> [Problem details] Write out again, exactly, the lines below starting at the one with "- will look" and ending at the one with "- Thus, if the".

_____

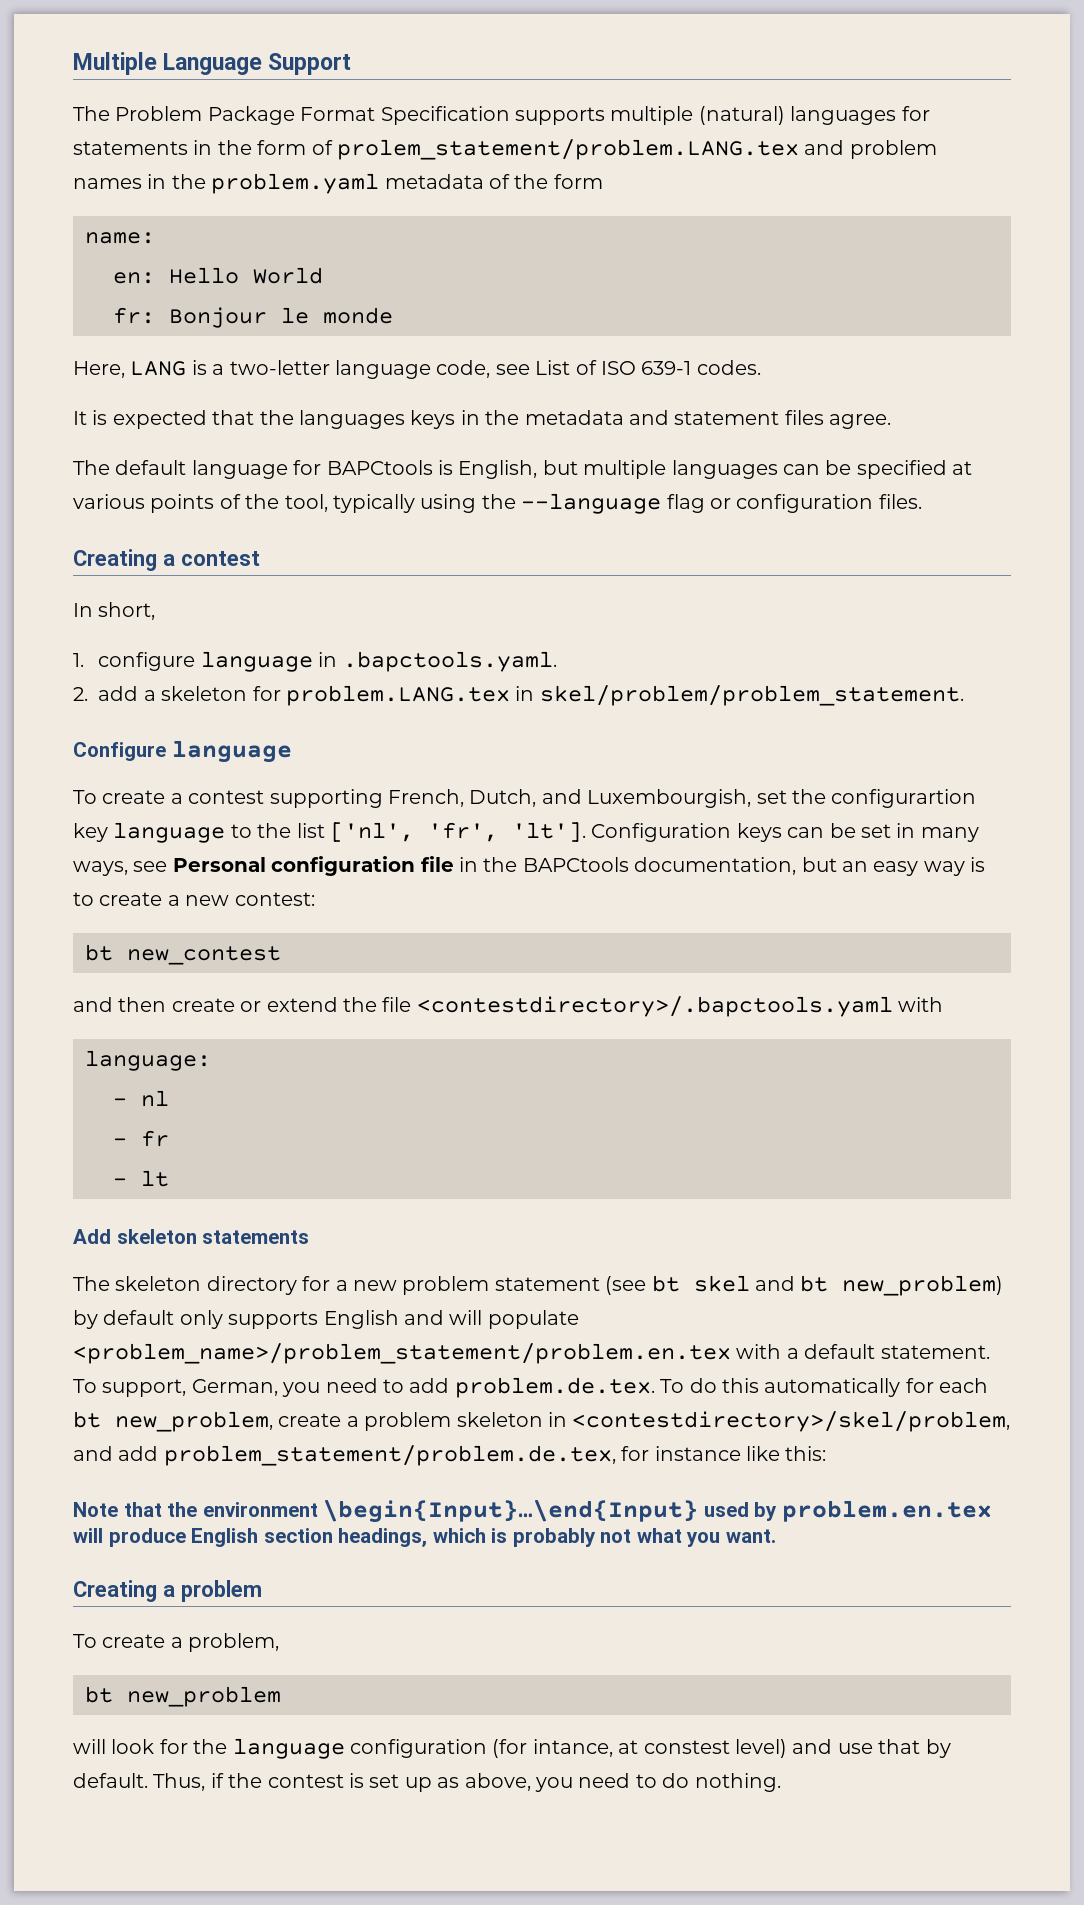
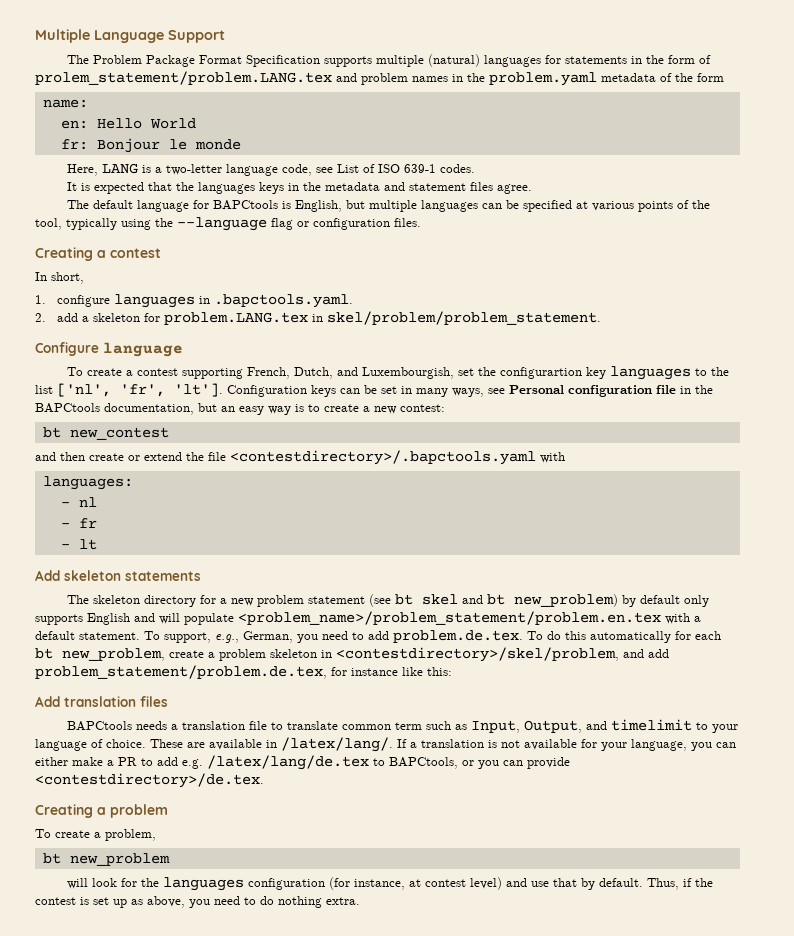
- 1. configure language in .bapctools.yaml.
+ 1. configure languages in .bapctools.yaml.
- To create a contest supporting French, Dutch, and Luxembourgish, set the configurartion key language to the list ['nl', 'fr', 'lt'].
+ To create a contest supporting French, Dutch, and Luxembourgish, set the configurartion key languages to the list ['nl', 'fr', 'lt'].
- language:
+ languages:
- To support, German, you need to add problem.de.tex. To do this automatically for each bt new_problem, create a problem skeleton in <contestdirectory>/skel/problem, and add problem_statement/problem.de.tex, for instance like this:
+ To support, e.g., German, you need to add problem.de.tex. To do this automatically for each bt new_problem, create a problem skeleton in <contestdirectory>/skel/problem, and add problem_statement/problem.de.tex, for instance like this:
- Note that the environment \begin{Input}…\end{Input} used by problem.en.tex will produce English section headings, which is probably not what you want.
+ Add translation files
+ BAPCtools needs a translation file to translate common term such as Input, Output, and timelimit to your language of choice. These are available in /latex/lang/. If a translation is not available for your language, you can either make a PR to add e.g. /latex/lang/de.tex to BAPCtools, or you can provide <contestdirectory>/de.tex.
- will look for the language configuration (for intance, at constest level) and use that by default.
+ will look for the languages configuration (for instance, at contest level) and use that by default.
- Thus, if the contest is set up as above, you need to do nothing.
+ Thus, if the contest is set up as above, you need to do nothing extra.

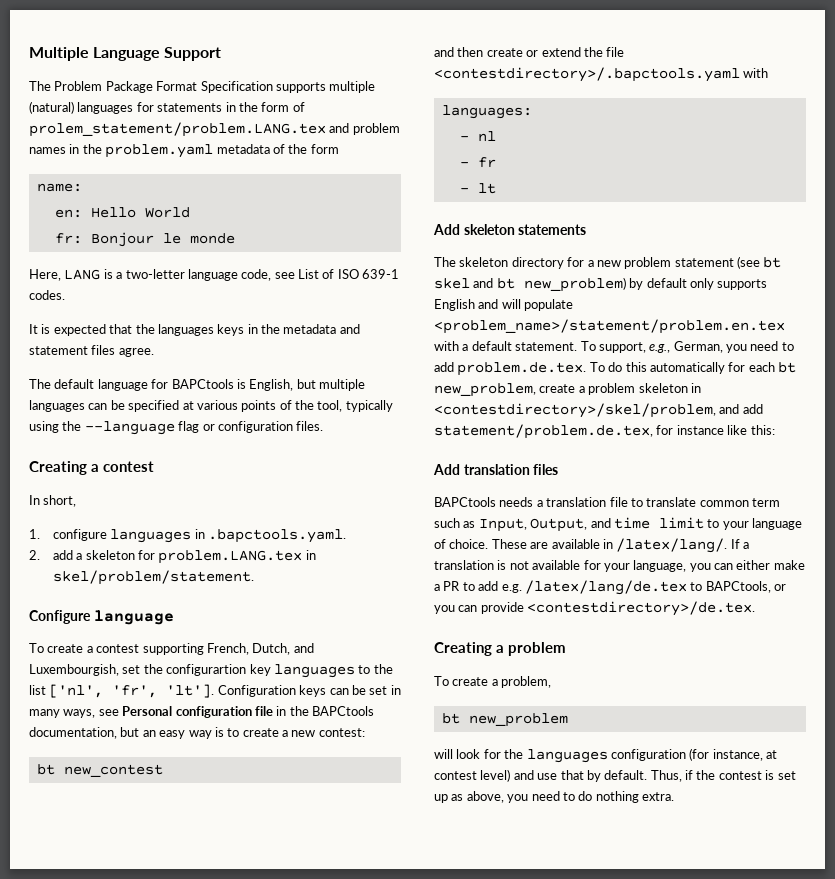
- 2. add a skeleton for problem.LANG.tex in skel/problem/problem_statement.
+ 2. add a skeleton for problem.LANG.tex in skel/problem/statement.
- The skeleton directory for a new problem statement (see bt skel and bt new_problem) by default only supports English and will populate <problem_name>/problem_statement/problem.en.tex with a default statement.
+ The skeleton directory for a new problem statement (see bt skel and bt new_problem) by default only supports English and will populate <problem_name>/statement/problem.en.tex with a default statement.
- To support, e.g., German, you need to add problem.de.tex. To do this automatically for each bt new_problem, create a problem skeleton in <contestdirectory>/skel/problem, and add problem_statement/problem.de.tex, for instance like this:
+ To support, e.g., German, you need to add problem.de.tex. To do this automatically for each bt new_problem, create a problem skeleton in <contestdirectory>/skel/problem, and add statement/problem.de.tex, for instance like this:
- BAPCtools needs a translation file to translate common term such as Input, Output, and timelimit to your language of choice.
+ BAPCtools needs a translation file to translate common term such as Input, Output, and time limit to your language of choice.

_____

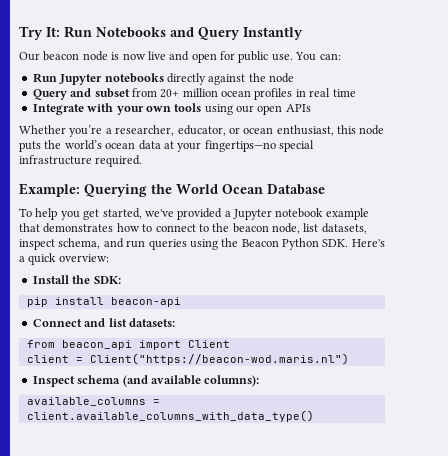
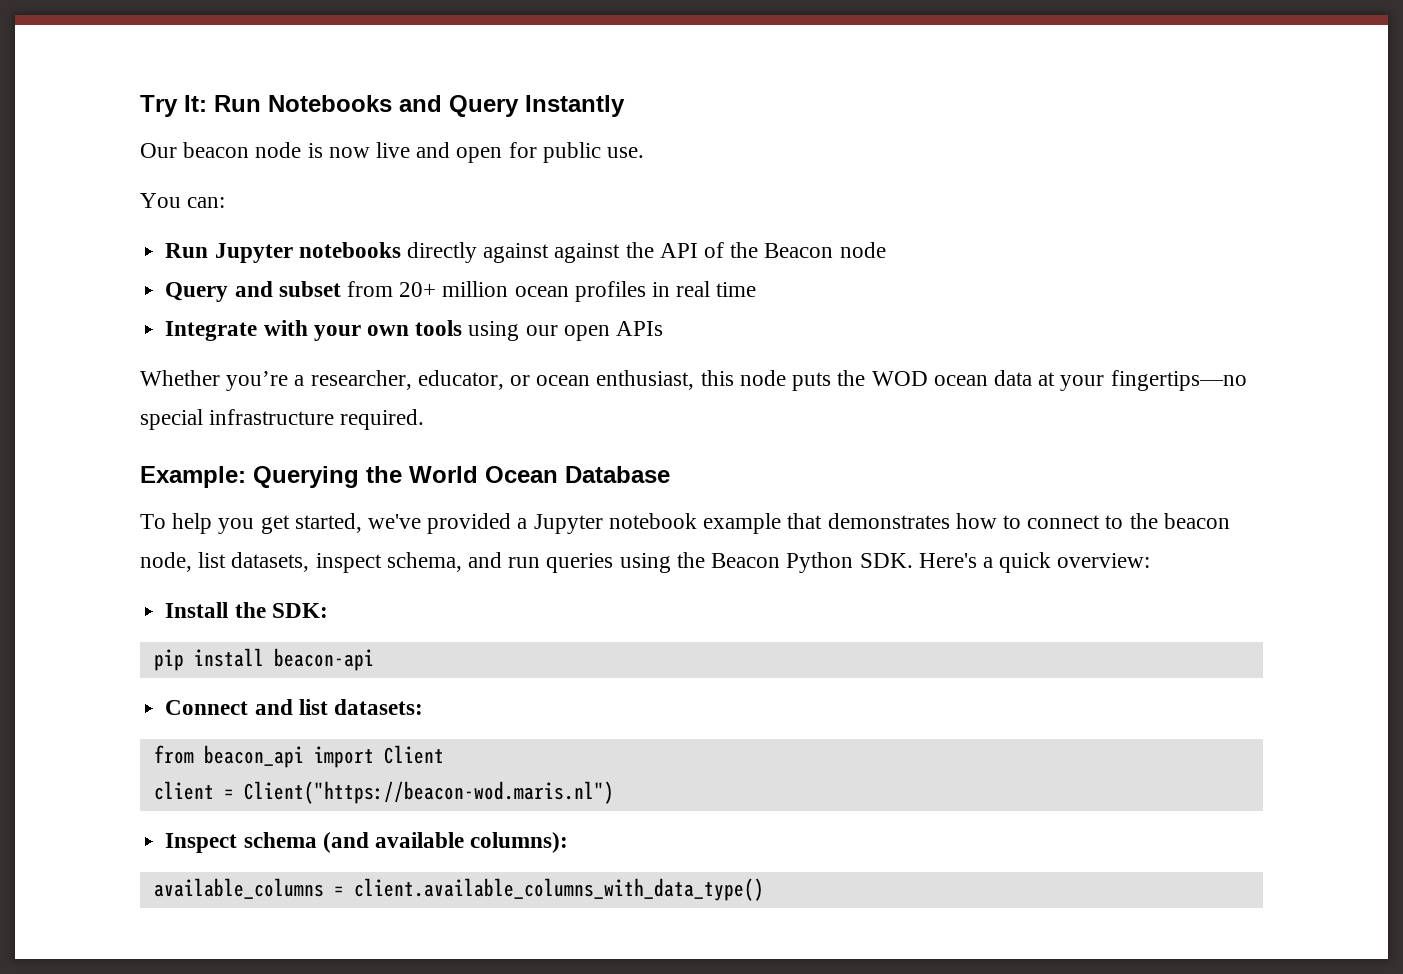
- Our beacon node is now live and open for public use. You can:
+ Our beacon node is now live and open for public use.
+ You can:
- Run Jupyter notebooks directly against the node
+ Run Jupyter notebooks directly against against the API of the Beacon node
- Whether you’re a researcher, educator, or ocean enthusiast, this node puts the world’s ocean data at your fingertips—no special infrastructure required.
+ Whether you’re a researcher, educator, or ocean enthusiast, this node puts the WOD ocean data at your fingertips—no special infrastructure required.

_____

> [Reply]
- will look for the language configuration (for intance, at constest level) and use that by default.
+ will look for the languages configuration (for instance, at contest level) and use that by default.
- Thus, if the contest is set up as above, you need to do nothing.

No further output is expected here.